Daycart 9i Optimizer Package

THE PROBLEM:

Given a query like:

  select * from my_table where
     contains(smi, 'c1ccccc1') = 1
     and
     name like '%dopa%';

What is the optimium order in which to evaluate the query for best performance. Depending on the situation, best performance might mean finding all the results or might mean finding the first/most relevant results.

API DESCRIPTION:

The following functions allow the user to query the actual CPU and IO
costs and selectivies provided to Oracle by the ddoptimizer package. 
These are the values which the SQL execution engine uses internally
to decide between multiple execution plans.

FUNCTION ddoptimizer.fgetsel (
             operator_name IN VARCHAR2,
             query_string IN VARCHAR2_OR_CLOB,
             direction IN NUMBER,
             hitcount IN NUMBER) => NUMBER

Returns the query selectivity as a percentage, the range is 1 - 100.
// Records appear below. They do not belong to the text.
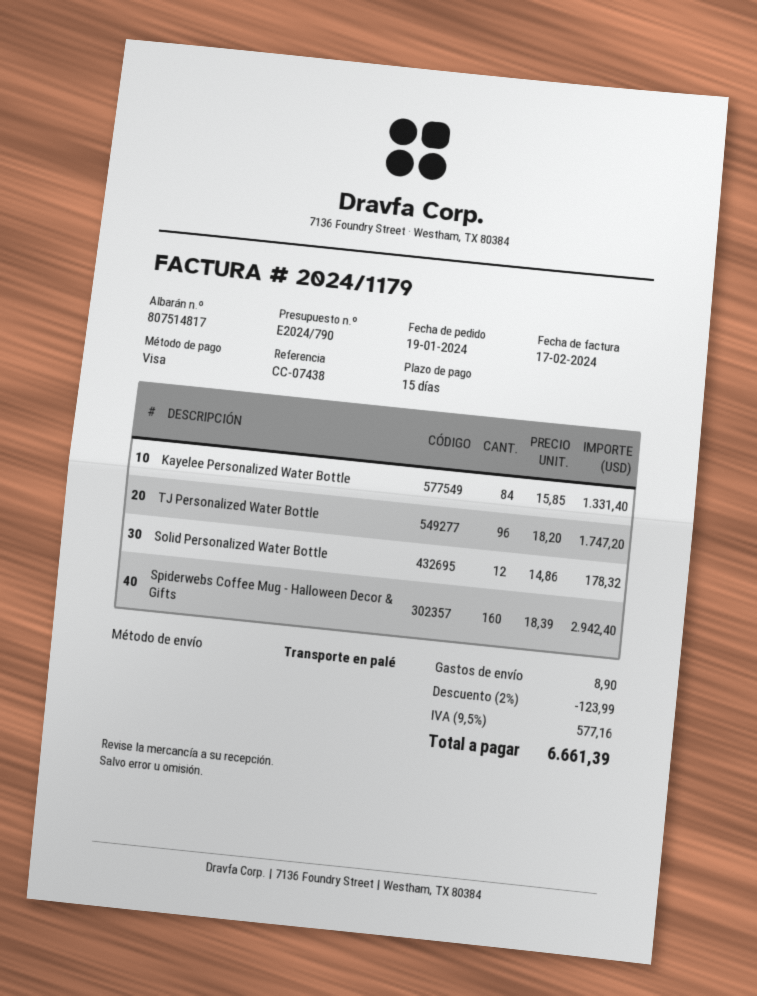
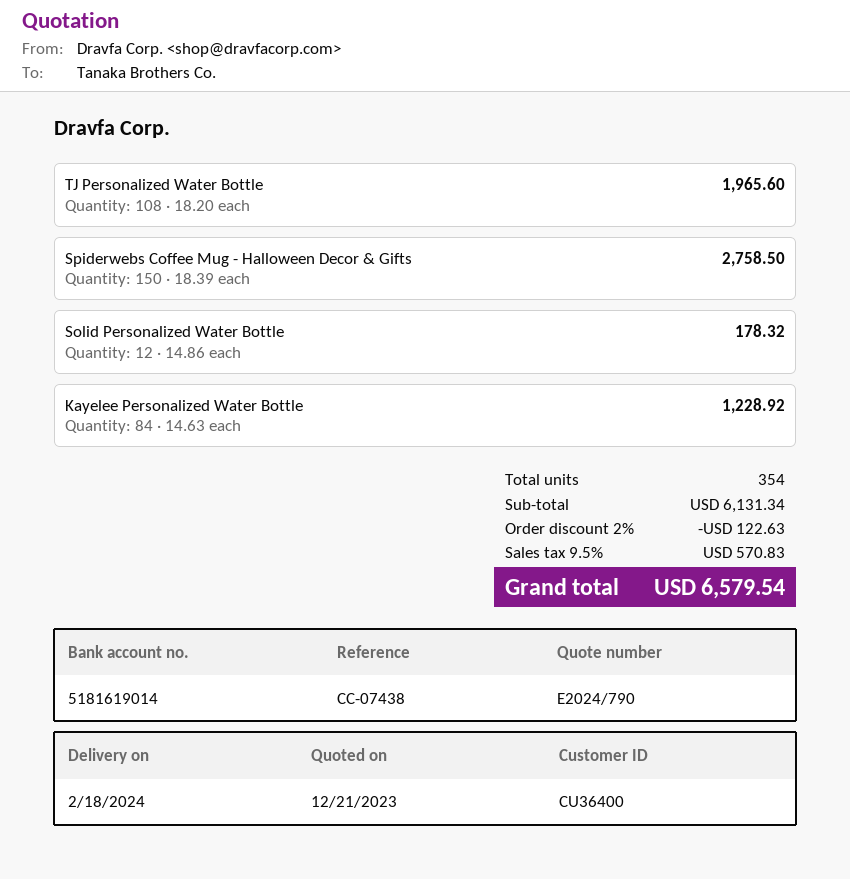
Kayelee Personalized Water Bottle: 84 x 15.85 = 1331.40 -> 84 x 14.63 = 1228.92
TJ Personalized Water Bottle: 96 x 18.20 = 1747.20 -> 108 x 18.20 = 1965.60
Spiderwebs Coffee Mug - Halloween Decor & Gifts: 160 x 18.39 = 2942.40 -> 150 x 18.39 = 2758.50
discount: 2% = 123.99 -> 2% = 122.63
shipping: 8.90 -> none
tax: 9.5% = 577.16 -> 9.5% = 570.83
total: 6661.39 -> 6579.54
  - operator_name: the index function, eg. 'exact', 'contains'.,
  - query_string: the SMILES/SMARTS query,
  - direction: 1=find hits, 0=find non-hits,
  - hitcount: For 'nearest' queries, the number of hits desired.


FUNCTION ddoptimizer.fgetfunccpucost (operator_name IN VARCHAR2)
    => NUMBER
FUNCTION ddoptimizer.fgetfunciocost (operator_name IN VARCHAR2)
    => NUMBER

Returns the CPU cost for the functional execution path for the
given operator.

  - operator_name: the index function, eg. 'exact', 'contains'. 
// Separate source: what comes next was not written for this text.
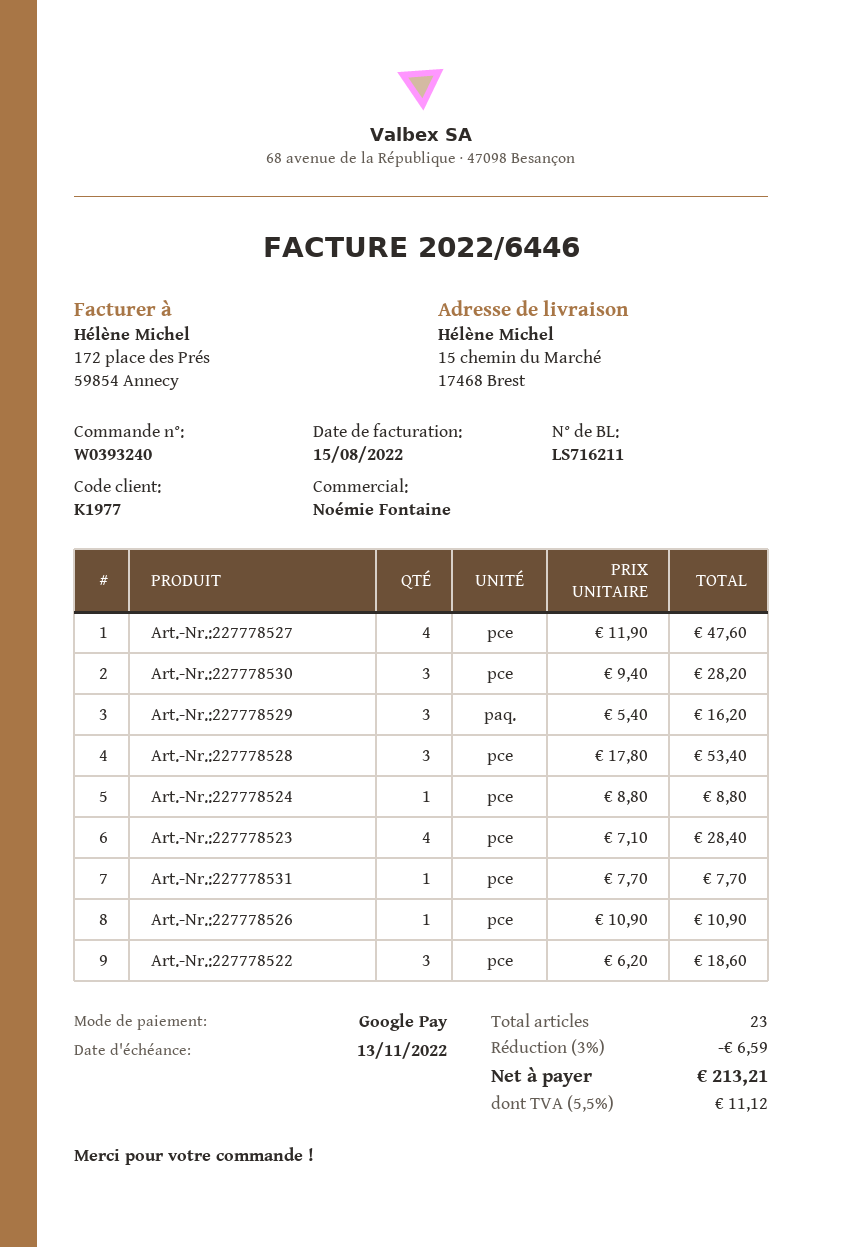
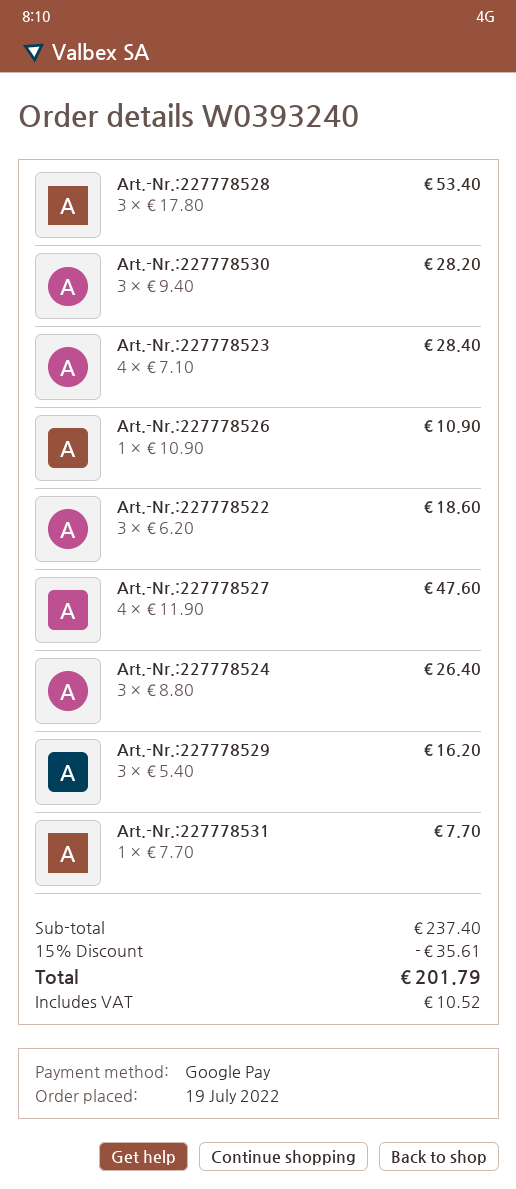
Art.-Nr.:227778524: 1 x 8.80 = 8.80 -> 3 x 8.80 = 26.40
discount: 3% = 6.59 -> 15% = 35.61
tax: 11.12 -> 10.52
total: 213.21 -> 201.79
FUNCTION ddoptimizer.fgetindexcpucost (
             index_name IN VARCHAR2,
             operator_name IN VARCHAR2,
             selectivity IN NUMBER,
             hitcount IN NUMBER) => NUMBER

FUNCTION ddoptimizer.fgetindexiocost (
             index_name IN VARCHAR2,
             operator_name IN VARCHAR2,
             selectivity IN NUMBER,
             hitcount IN NUMBER) => NUMBER

Returns the CPU and IO costs for the index execution path for the given
operator, against the given index.

  - index_name: the Oracle index name being used,
  - operator_name: the index function, eg. 'exact', 'contains',
  - selectivity: the percentage selectivity for the query,
  - hitcount: For 'nearest' queries, the number of hits desired.


The ddpackage.finfo() and ddpackage.fsetinfo() functions are general
utilities to get and set parameters within Daycart.  Parameters can
be modified on a per-session basis.  The following parameters apply
to the new ddoptimizer package:

 -ddoptimizer_index_cpu_factor: Scaling factor controlling the
     CPU cost via the index path (default: 100)
 -ddoptimizer_index_io_factor: Scaling factor controlling the
     IO cost via the index path (default: 100)
 -ddoptimizer_func_cpu_factor: Scaling factor controlling the
     CPU cost via the functional path (default: 100)
 -ddoptimizer_func_io_factor: Scaling factor controlling the
     IO cost via the functional path (default: 100)

These parameters can be modified before every query, if necessary.
Unfortunately they can not be made to apply to parts of a compound
query.  Consider the following query:

select * from my_table where 
  contains(smi, 'c1ccccc1') = 1 
  and
  matches(smi, '[CX3]') = 1

The scaling factors apply to both the contains() and matches()
queries with the SQL session; it is not possible to use the scaling 
factors to bias the execution plan to choose either predicate 
preferentially.


EXAMPLES OF USE:

The following examples assume a ddblob and ddgraph index on the
table my_table as follows:

  create index my_graph_index on my_table(smi) indextype is ddgraph;
  create index my_blob_index  on my_table(smi) indextype is ddblob;


Query 1: (basic query)

  select * from my_table where contains(smi, 'c1ccccc1') = 1;

  The following ddoptimizer functions will provide the complete
  statistics for this query:

  sel  := ddoptimizer.fgetsel('contains', 'c1ccccc1', 1, 0);
  fcpu := hddoptimizer.fgetfunccpucost('contains');
  fio  := ddoptimizer.fgetfunciocost('contains');
  icpu := ddoptimizer.fgetindexcpucost('my_blob_index', 'contains', sel, 0);
  iio  := ddoptimizer.fgetindexiocost('my_blob_index', 'contains', sel, 0);


Query 2: (note extra 'nearest' parameter)

  select * from my_table where matches(smi, 'c1ccccc1', 30) = 1;

  The following ddoptimizer functions will provide the complete
  statistics for this query:

  sel  := ddoptimizer.fgetsel('contains', 'c1ccccc1', 1, 30);
  fcpu := hddoptimizer.fgetfunccpucost('contains');
  fio  := ddoptimizer.fgetfunciocost('contains');
  icpu := ddoptimizer.fgetindexcpucost('my_blob_index', 'contains', sel, 30);
  iio  := ddoptimizer.fgetindexiocost('my_blob_index', 'contains', sel, 30);


Query 3: (note non-hits are wanted)

  select * from my_table where tautomer(smi, 'c1ccccc1') = 0;

  The following ddoptimizer functions will provide the complete
  statistics for this query:

  sel  := ddoptimizer.fgetsel('tautomer', 'c1ccccc1', 0, 0);
  fcpu := hddoptimizer.fgetfunccpucost('tautomer');
  fio  := ddoptimizer.fgetfunciocost('tautomer');
  icpu := ddoptimizer.fgetindexcpucost('my_graph_index', 'tautomer', sel, 0);
  iio  := ddoptimizer.fgetindexiocost('my_graph_index', 'tautomer', sel, 0);